__Directions__
Pictures stay out. All the rest of the records must be repeated exactly.

__Entries shown__
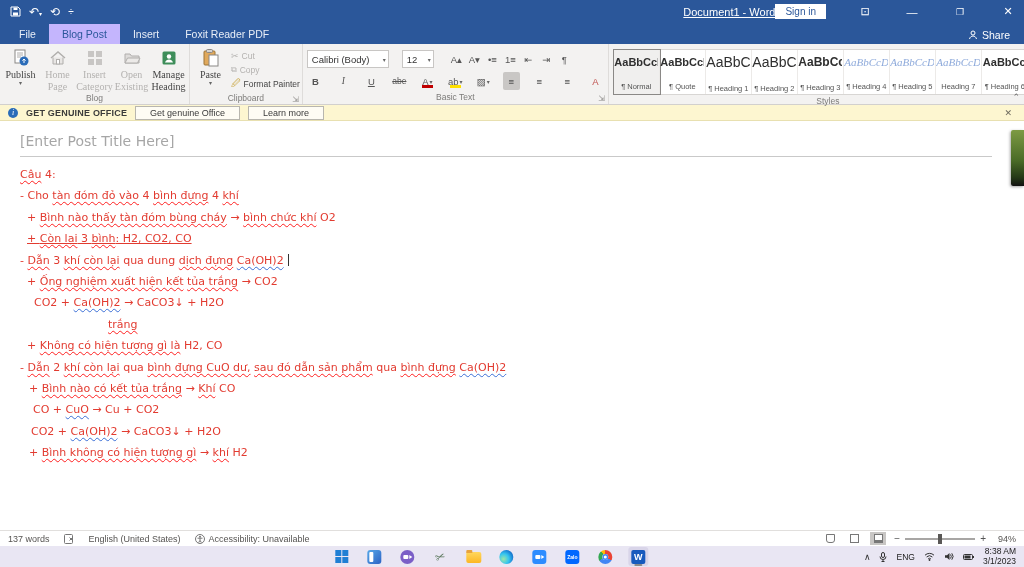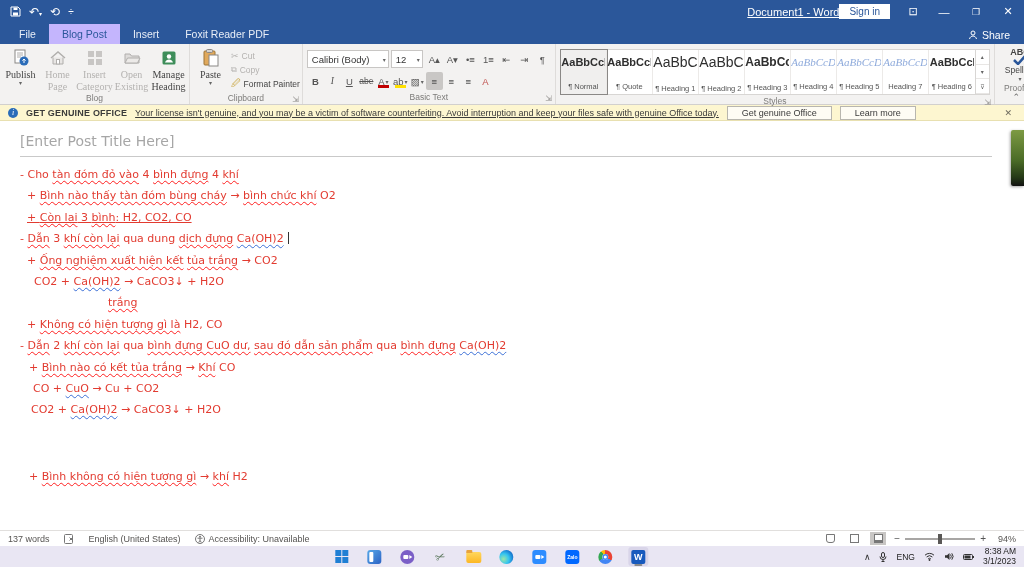--- a/index.html
+++ b/index.html
@@ -5,21 +5,21 @@
   * { margin:0; padding:0; box-sizing:border-box; }
   html,body { width:1024px; height:567px; overflow:hidden; font-family:"Liberation Sans",sans-serif; background:#fff; }
   .app { width:1024px; height:567px; display:flex; flex-direction:column; }
 
   
   .titlebar { height:23px; background:#2b579a; display:flex; align-items:center; color:#fff; font-size:11px; flex-shrink:0; }
   .qat { display:flex; align-items:center; gap:8px; padding-left:10px; width:110px; }
   .qat .qbtn { color:#fff; font-size:12px; line-height:1; cursor:default; }
   .qat svg { display:block; }
   .tb-title { flex:1; text-align:right; font-size:11px; color:#fff;text-decoration:underline; }
-  .tb-right { display:flex; align-items:center; gap:0; }
+  .tb-right { display:flex; align-items:center; gap:16px; }
   .signin { background:#fff; color:#2b579a; font-size:10px; padding:2px 10px; margin-right:8px; cursor:pointer; }
   .ribopt { width:30px; text-align:center; font-size:11px; cursor:pointer; }
   .winbtn { width:32px; height:23px; display:flex; align-items:center; justify-content:center; font-size:11px; cursor:pointer; }
 
   
   .tabrow { height:21px; background:#2b579a; display:flex; align-items:flex-end; color:#fff; flex-shrink:0; }
   .tabs { display:flex; align-items:flex-end; padding-left:6px; }
   .tab { font-size:10.5px; padding:4px 13px 4px; color:#e8eef7; cursor:pointer; }
   .tab.active { background:#c4b5fd; color:#2b579a; }
   .share { margin-left:auto; display:flex; align-items:center; gap:4px; font-size:10.5px; padding-right:14px; padding-bottom:3px; cursor:pointer; }
@@ -36,21 +36,21 @@
   .bigbtn .blabel { font-size:10px; color:#444; text-align:center; line-height:1.15; margin-top:1px;font-family:Liberation Serif, serif; }
   .bigbtn.disabled .blabel { color:#b4b2b0; }
   .bigbtn.disabled { cursor:default; }
   .bigbtn .drop { font-size:6px; color:#666; line-height:4px; }
 
   .clip-col { display:flex; flex-direction:column; gap:1px; padding-top:3px; padding-left:2px; }
   .smallbtn { display:flex; align-items:center; gap:3px; font-size:8.5px; color:#444; height:13px; cursor:pointer; white-space:nowrap; }
   .smallbtn.disabled { color:#b4b2b0; cursor:default; }
 
   .bt-rows { display:flex; flex-direction:column; gap:2px; padding:3px 2px 0; }
-  .bt-row { display:flex; align-items:center; gap:0; height:20px; }
+  .bt-row { display:flex; align-items:center; gap:11px; height:20px; }
   .combo { border:1px solid #c8c6c4; background:#fff; font-size:9.5px; color:#333; display:flex; align-items:center; height:18px; padding:0 2px 0 4px; cursor:pointer; }
   .combo .carr { font-size:6px; color:#666; margin-left:auto; padding-left:3px; }
   .combo.font { width:82px; }
   .combo.size { width:32px; margin-left:2px; }
   .ibtn { min-width:17px; height:18px; display:flex; align-items:center; justify-content:center; font-size:9.5px; color:#555; cursor:pointer; border-radius:2px; padding:0 1px; }
   .ibtn.pressed { background:#c9c7c5; }
   .ibtn.b { font-weight:bold; }
   .ibtn.i { font-style:italic; font-family:"Liberation Serif",serif; }
   .ibtn.u { text-decoration:underline; }
   .ibtn.strike { text-decoration:line-through; font-size:8.5px; }
@@ -374,43 +374,43 @@
         <span class="drop">▾</span>
       </div>
       <div class="rg-label"><span>Proofing</span></div>
     </div>
     <span class="collapse-ribbon">⌃</span>
   </div>
 
   <div class="warnbar">
     <span class="info-ic">i</span>
     <span class="warntitle">GET GENUINE OFFICE</span>
-    <span class="warnmsg">Your license isn't genuine, and you may be a victim of software counterfeiting. Avoid interruption and keep your files safe with genuine Office today.</span>
     <span class="warnbtn">Get genuine Office</span>
     <span class="warnbtn">Learn more</span>
     <span class="warnclose">✕</span>
   </div>
 
   <div class="docarea">
     <div class="docpage">
       <div class="doc-title">[Enter Post Title Here]</div>
       <div class="doclines" id="doc-lines">
+          <div class="docline" style="padding-left: 0px;"><span class="sp-r">Câu</span><span> 4:</span></div>
           <div class="docline" style="padding-left: 0px;"><span>- Cho </span><span class="sp-r">tàn đóm đỏ vào</span><span> 4 </span><span class="sp-r">bình đựng</span><span> 4 </span><span class="sp-r">khí</span></div>
           <div class="docline" style="padding-left: 7px;"><span>+ </span><span class="sp-r">Bình nào thấy tàn đóm bùng cháy</span><span> → </span><span class="sp-r">bình chức khí</span><span> O2</span></div>
           <div class="docline" style="padding-left: 7px; text-decoration: underline;"><span>+ </span><span class="sp-r">Còn lại</span><span> 3 </span><span class="sp-r">bình</span><span>: H2, CO2, CO</span></div>
           <div class="docline" style="padding-left: 0px;"><span>- </span><span class="sp-r">Dẫn</span><span> 3 </span><span class="sp-r">khí còn lại</span><span> qua dung </span><span class="sp-r">dịch đựng</span><span> </span><span class="sp-b">Ca(OH)2</span><span> </span><span class="caret"></span></div>
           <div class="docline" style="padding-left: 7px;"><span>+ </span><span class="sp-r">Ống nghiệm xuất hiện kết</span><span> </span><span class="sp-r">tủa trắng</span><span> → CO2</span></div>
           <div class="docline" style="padding-left: 14px;"><span>CO2 + </span><span class="sp-b">Ca(OH)2</span><span> → CaCO3↓ + H2O</span></div>
           <div class="docline" style="padding-left: 88px;"><span class="sp-r">trắng</span></div>
           <div class="docline" style="padding-left: 7px;"><span>+ </span><span class="sp-r">Không có hiện tượng gì là</span><span> H2, CO</span></div>
           <div class="docline" style="padding-left: 0px;"><span>- </span><span class="sp-r">Dẫn</span><span> 2 </span><span class="sp-r">khí còn lại</span><span> qua </span><span class="sp-r">bình đựng CuO dư,</span><span> </span><span class="sp-r">sau đó dẫn sản phẩm</span><span> qua </span><span class="sp-r">bình đựng</span><span> </span><span class="sp-b">Ca(OH)2</span></div>
           <div class="docline" style="padding-left: 9px;"><span>+ </span><span class="sp-r">Bình nào có kết tủa trắng</span><span> → </span><span class="sp-r">Khí</span><span> CO</span></div>
           <div class="docline" style="padding-left: 13px;"><span>CO + </span><span class="sp-b">CuO</span><span> → Cu + CO2</span></div>
           <div class="docline" style="padding-left: 11px;"><span>CO2 + </span><span class="sp-b">Ca(OH)2</span><span> → CaCO3↓ + H2O</span></div>
-          <div class="docline" style="padding-left: 9px; margin-top: 45px;"><span>+ </span><span class="sp-r">Bình không có hiện tượng gì</span><span> → </span><span class="sp-r">khí</span><span> H2</span></div>
+          <div class="docline" style="padding-left: 9px;"><span>+ </span><span class="sp-r">Bình không có hiện tượng gì</span><span> → </span><span class="sp-r">khí</span><span> H2</span></div>
         </div>
     </div>
     <div class="float-overlay"></div>
   </div>
 
   <div class="statusbar">
     <div class="stat-left">
       <span class="stat-item">137 words</span>
       <span class="stat-item">
         <svg width="11" height="10" viewBox="0 0 11 10">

__Written answer__
--- a/index.html
+++ b/index.html
@@ -5,21 +5,21 @@
   * { margin:0; padding:0; box-sizing:border-box; }
   html,body { width:1024px; height:567px; overflow:hidden; font-family:"Liberation Sans",sans-serif; background:#fff; }
   .app { width:1024px; height:567px; display:flex; flex-direction:column; }
 
   
   .titlebar { height:23px; background:#2b579a; display:flex; align-items:center; color:#fff; font-size:11px; flex-shrink:0; }
   .qat { display:flex; align-items:center; gap:8px; padding-left:10px; width:110px; }
   .qat .qbtn { color:#fff; font-size:12px; line-height:1; cursor:default; }
   .qat svg { display:block; }
   .tb-title { flex:1; text-align:right; font-size:11px; color:#fff;text-decoration:underline; }
-  .tb-right { display:flex; align-items:center; gap:0; }
+  .tb-right { display:flex; align-items:center; gap:16px; }
   .signin { background:#fff; color:#2b579a; font-size:10px; padding:2px 10px; margin-right:8px; cursor:pointer; }
   .ribopt { width:30px; text-align:center; font-size:11px; cursor:pointer; }
   .winbtn { width:32px; height:23px; display:flex; align-items:center; justify-content:center; font-size:11px; cursor:pointer; }
 
   
   .tabrow { height:21px; background:#2b579a; display:flex; align-items:flex-end; color:#fff; flex-shrink:0; }
   .tabs { display:flex; align-items:flex-end; padding-left:6px; }
   .tab { font-size:10.5px; padding:4px 13px 4px; color:#e8eef7; cursor:pointer; }
   .tab.active { background:#c4b5fd; color:#2b579a; }
   .share { margin-left:auto; display:flex; align-items:center; gap:4px; font-size:10.5px; padding-right:14px; padding-bottom:3px; cursor:pointer; }
@@ -36,21 +36,21 @@
   .bigbtn .blabel { font-size:10px; color:#444; text-align:center; line-height:1.15; margin-top:1px;font-family:Liberation Serif, serif; }
   .bigbtn.disabled .blabel { color:#b4b2b0; }
   .bigbtn.disabled { cursor:default; }
   .bigbtn .drop { font-size:6px; color:#666; line-height:4px; }
 
   .clip-col { display:flex; flex-direction:column; gap:1px; padding-top:3px; padding-left:2px; }
   .smallbtn { display:flex; align-items:center; gap:3px; font-size:8.5px; color:#444; height:13px; cursor:pointer; white-space:nowrap; }
   .smallbtn.disabled { color:#b4b2b0; cursor:default; }
 
   .bt-rows { display:flex; flex-direction:column; gap:2px; padding:3px 2px 0; }
-  .bt-row { display:flex; align-items:center; gap:0; height:20px; }
+  .bt-row { display:flex; align-items:center; gap:11px; height:20px; }
   .combo { border:1px solid #c8c6c4; background:#fff; font-size:9.5px; color:#333; display:flex; align-items:center; height:18px; padding:0 2px 0 4px; cursor:pointer; }
   .combo .carr { font-size:6px; color:#666; margin-left:auto; padding-left:3px; }
   .combo.font { width:82px; }
   .combo.size { width:32px; margin-left:2px; }
   .ibtn { min-width:17px; height:18px; display:flex; align-items:center; justify-content:center; font-size:9.5px; color:#555; cursor:pointer; border-radius:2px; padding:0 1px; }
   .ibtn.pressed { background:#c9c7c5; }
   .ibtn.b { font-weight:bold; }
   .ibtn.i { font-style:italic; font-family:"Liberation Serif",serif; }
   .ibtn.u { text-decoration:underline; }
   .ibtn.strike { text-decoration:line-through; font-size:8.5px; }
@@ -374,43 +374,43 @@
         <span class="drop">▾</span>
       </div>
       <div class="rg-label"><span>Proofing</span></div>
     </div>
     <span class="collapse-ribbon">⌃</span>
   </div>
 
   <div class="warnbar">
     <span class="info-ic">i</span>
     <span class="warntitle">GET GENUINE OFFICE</span>
-    <span class="warnmsg">Your license isn't genuine, and you may be a victim of software counterfeiting. Avoid interruption and keep your files safe with genuine Office today.</span>
     <span class="warnbtn">Get genuine Office</span>
     <span class="warnbtn">Learn more</span>
     <span class="warnclose">✕</span>
   </div>
 
   <div class="docarea">
     <div class="docpage">
       <div class="doc-title">[Enter Post Title Here]</div>
       <div class="doclines" id="doc-lines">
+          <div class="docline" style="padding-left: 0px;"><span class="sp-r">Câu</span><span> 4:</span></div>
           <div class="docline" style="padding-left: 0px;"><span>- Cho </span><span class="sp-r">tàn đóm đỏ vào</span><span> 4 </span><span class="sp-r">bình đựng</span><span> 4 </span><span class="sp-r">khí</span></div>
           <div class="docline" style="padding-left: 7px;"><span>+ </span><span class="sp-r">Bình nào thấy tàn đóm bùng cháy</span><span> → </span><span class="sp-r">bình chức khí</span><span> O2</span></div>
           <div class="docline" style="padding-left: 7px; text-decoration: underline;"><span>+ </span><span class="sp-r">Còn lại</span><span> 3 </span><span class="sp-r">bình</span><span>: H2, CO2, CO</span></div>
           <div class="docline" style="padding-left: 0px;"><span>- </span><span class="sp-r">Dẫn</span><span> 3 </span><span class="sp-r">khí còn lại</span><span> qua dung </span><span class="sp-r">dịch đựng</span><span> </span><span class="sp-b">Ca(OH)2</span><span> </span><span class="caret"></span></div>
           <div class="docline" style="padding-left: 7px;"><span>+ </span><span class="sp-r">Ống nghiệm xuất hiện kết</span><span> </span><span class="sp-r">tủa trắng</span><span> → CO2</span></div>
           <div class="docline" style="padding-left: 14px;"><span>CO2 + </span><span class="sp-b">Ca(OH)2</span><span> → CaCO3↓ + H2O</span></div>
           <div class="docline" style="padding-left: 88px;"><span class="sp-r">trắng</span></div>
           <div class="docline" style="padding-left: 7px;"><span>+ </span><span class="sp-r">Không có hiện tượng gì là</span><span> H2, CO</span></div>
           <div class="docline" style="padding-left: 0px;"><span>- </span><span class="sp-r">Dẫn</span><span> 2 </span><span class="sp-r">khí còn lại</span><span> qua </span><span class="sp-r">bình đựng CuO dư,</span><span> </span><span class="sp-r">sau đó dẫn sản phẩm</span><span> qua </span><span class="sp-r">bình đựng</span><span> </span><span class="sp-b">Ca(OH)2</span></div>
           <div class="docline" style="padding-left: 9px;"><span>+ </span><span class="sp-r">Bình nào có kết tủa trắng</span><span> → </span><span class="sp-r">Khí</span><span> CO</span></div>
           <div class="docline" style="padding-left: 13px;"><span>CO + </span><span class="sp-b">CuO</span><span> → Cu + CO2</span></div>
           <div class="docline" style="padding-left: 11px;"><span>CO2 + </span><span class="sp-b">Ca(OH)2</span><span> → CaCO3↓ + H2O</span></div>
-          <div class="docline" style="padding-left: 9px; margin-top: 45px;"><span>+ </span><span class="sp-r">Bình không có hiện tượng gì</span><span> → </span><span class="sp-r">khí</span><span> H2</span></div>
+          <div class="docline" style="padding-left: 9px;"><span>+ </span><span class="sp-r">Bình không có hiện tượng gì</span><span> → </span><span class="sp-r">khí</span><span> H2</span></div>
         </div>
     </div>
     <div class="float-overlay"></div>
   </div>
 
   <div class="statusbar">
     <div class="stat-left">
       <span class="stat-item">137 words</span>
       <span class="stat-item">
         <svg width="11" height="10" viewBox="0 0 11 10">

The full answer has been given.